Either one of these options should take an experienced Drupal or SugarCRM coders less than a month, and probably not more than a few weeks, depending on how vague your spec is.

and speaking of specs, this is just a summary of what you want to do, right? You do have a REAL SPECIFICATION lined up for this project, right? If not, start by writing one. WHICHEVER route you go, having a good spec will help to ensure that you are getting what you ask for, and help YOU figure out what YOU really want. A good spec will also bring to light what features are MUST-HAVEs and what features are NICE-TO-HAVE, and which features have dependencies, because I can almost guarantee that your project is going to go over budget or past deadlines and at that point you will be really glad to have a triage plan b. Here is a nice, plain-english tutorial on creating a functional spec.

As for cost, well -- my initial estimate without seeing a full spec would be around a month.* Most freelancers will charge you anywhere from $40-80 an hour; meaning you're looking at a bill from around $6-12k.

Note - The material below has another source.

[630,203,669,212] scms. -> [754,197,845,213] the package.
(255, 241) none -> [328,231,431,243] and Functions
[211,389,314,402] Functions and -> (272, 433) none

Add another week or two to pay for a designer (at around the
same rates), and you're looking at $10-15k. Double, triple or quadruple the time for everything if you're trying to make this look really nice or have really smooth UI (ie, if it's the base for a public-facing web 2.0 application looking for investor funding).

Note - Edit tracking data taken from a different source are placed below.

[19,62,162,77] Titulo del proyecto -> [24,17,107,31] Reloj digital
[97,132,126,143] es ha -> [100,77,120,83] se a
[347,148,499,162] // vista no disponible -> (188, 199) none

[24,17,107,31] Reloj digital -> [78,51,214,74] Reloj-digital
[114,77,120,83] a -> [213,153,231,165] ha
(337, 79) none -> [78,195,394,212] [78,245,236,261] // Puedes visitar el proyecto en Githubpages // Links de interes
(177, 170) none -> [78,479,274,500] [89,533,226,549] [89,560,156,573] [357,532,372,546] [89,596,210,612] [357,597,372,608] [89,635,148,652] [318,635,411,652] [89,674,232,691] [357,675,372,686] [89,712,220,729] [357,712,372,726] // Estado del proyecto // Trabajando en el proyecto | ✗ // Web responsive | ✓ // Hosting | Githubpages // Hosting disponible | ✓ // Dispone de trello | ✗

If this sounds expensive to you, you may not be in the market to hire developers. Because $10-15k is not really a lot of money for application development.

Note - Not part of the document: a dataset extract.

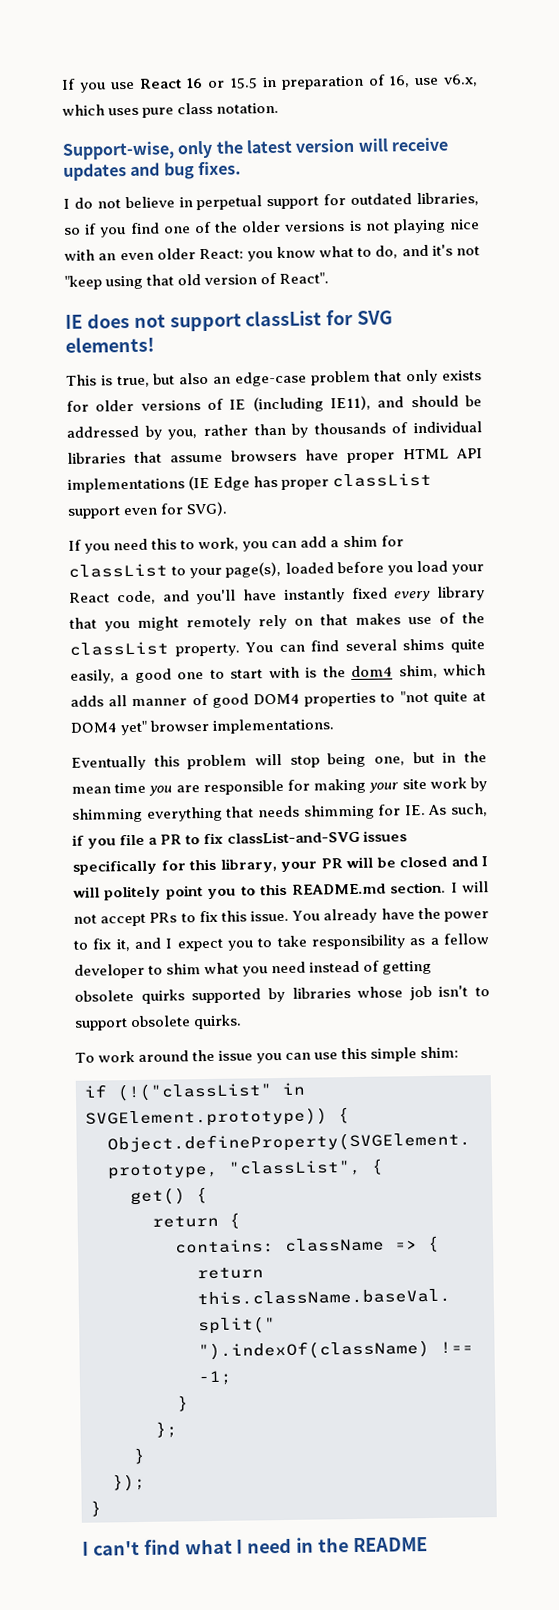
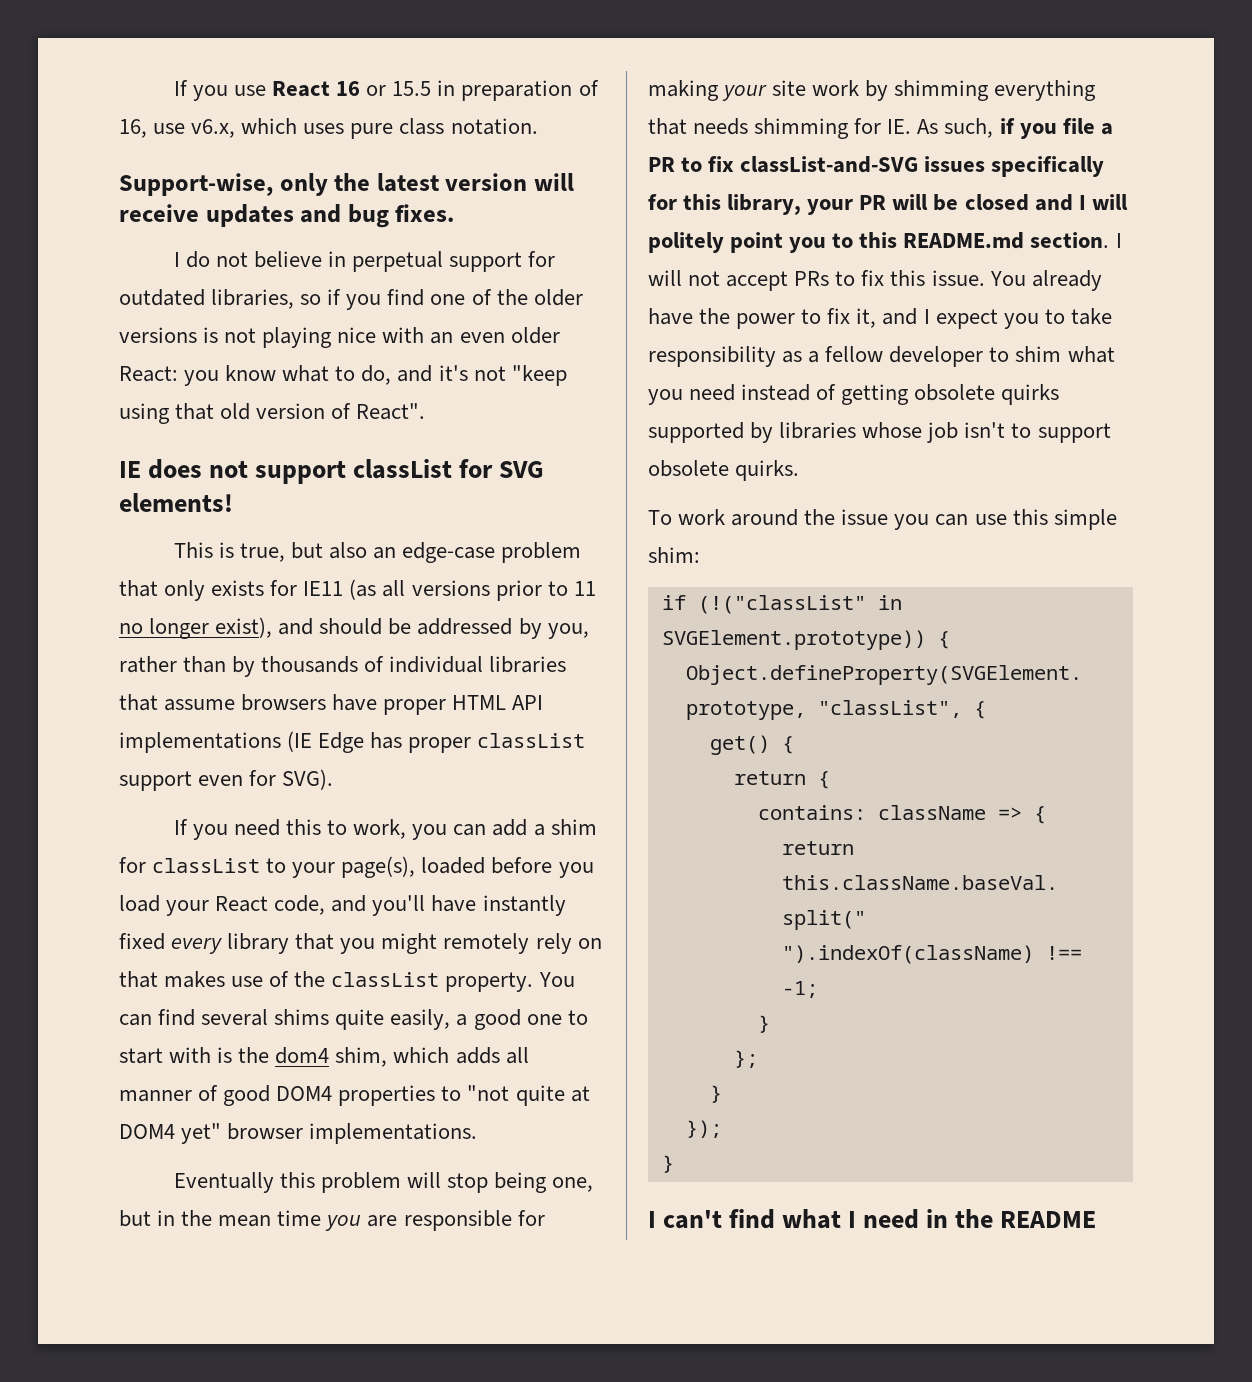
[95,395,372,413] older versions of IE (including IE11), -> [303,579,596,601] [119,617,273,639] IE11 (as all versions prior to 11 no longer exist),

You CAN get outsourced development for around $15 an hour (well, in 2004 you could -- due to the falling dollar this may be a lot higher these days), which would cut your costs to around $2400 a month, but I also think it would take twice as long due to communication issues, which means you're still looking at $5-6k or so.

In order of preference, I'd go
1. Freelance developer you get via a reference.
2. rent-a-coder-type-thingy
3. college student.

Ideally this would be a nice project for a small development shop, but that would double costs.

The moral of the story is that software development, particularly web development, where the discipline standards are often much lower ("fuck it, updates are free! we can just fix the bugs while the site is being used!") can very easily turn into a super-expensive boondoggle. Do the extra work upfront to make sure your needs are clearly communicated and what is an acceptable final result is a known and measurable quantity. Although I hate advising this, you may want to avoid paying the complete amount before delivery; you're going to need some leverage if the project is not completed to your satisfaction. If you're dealing with a contractor in the US, write a spec and a contract, have the contract looked over by a lawyer, AGREE on the meaning of the spec with the contractor before engaging them (IN WRITING) and force them to stick to it. I've sat in on many a phone call where we argued with contractors about whether Feature X or Feature Y met the spec's definition, and whether we were asking for a bug fix (covered in the contract) or a new feature (extra cash).

* here's how that works: my inner programmer says "I could do that shit in a week", but my inner programmer is ALWAYS wrong and usually doesn't do test-driven development which pretty much guarantees bugs, so I double it. Then, because your spec is very vague, I double it again: voila, one month.
posted by fishfucker at 2:51 PM on February 23, 2008


here's how that works: my inner programmer says "I could do that shit in a week", but my inner programmer is ALWAYS wrong and usually doesn't do test-driven development which pretty much guarantees bugs, so I double it.
EVERYONE'S inner programmer is WRONG. Period. Always. That's the most important lesson for every dev to get in their heads, me included. When the exceedingly rare exceptions to this rule are found, they are usually drummed out of projects for being "pessimists." ;-)

+1 to everything ff said in his post; the importance of nailing down the spec can't be overstated. Even though it will probably evolve and shift as development progresses, realizing that you are deviating from that spec -- and adjusting things accordingly -- will make your life so much better it's not even funny.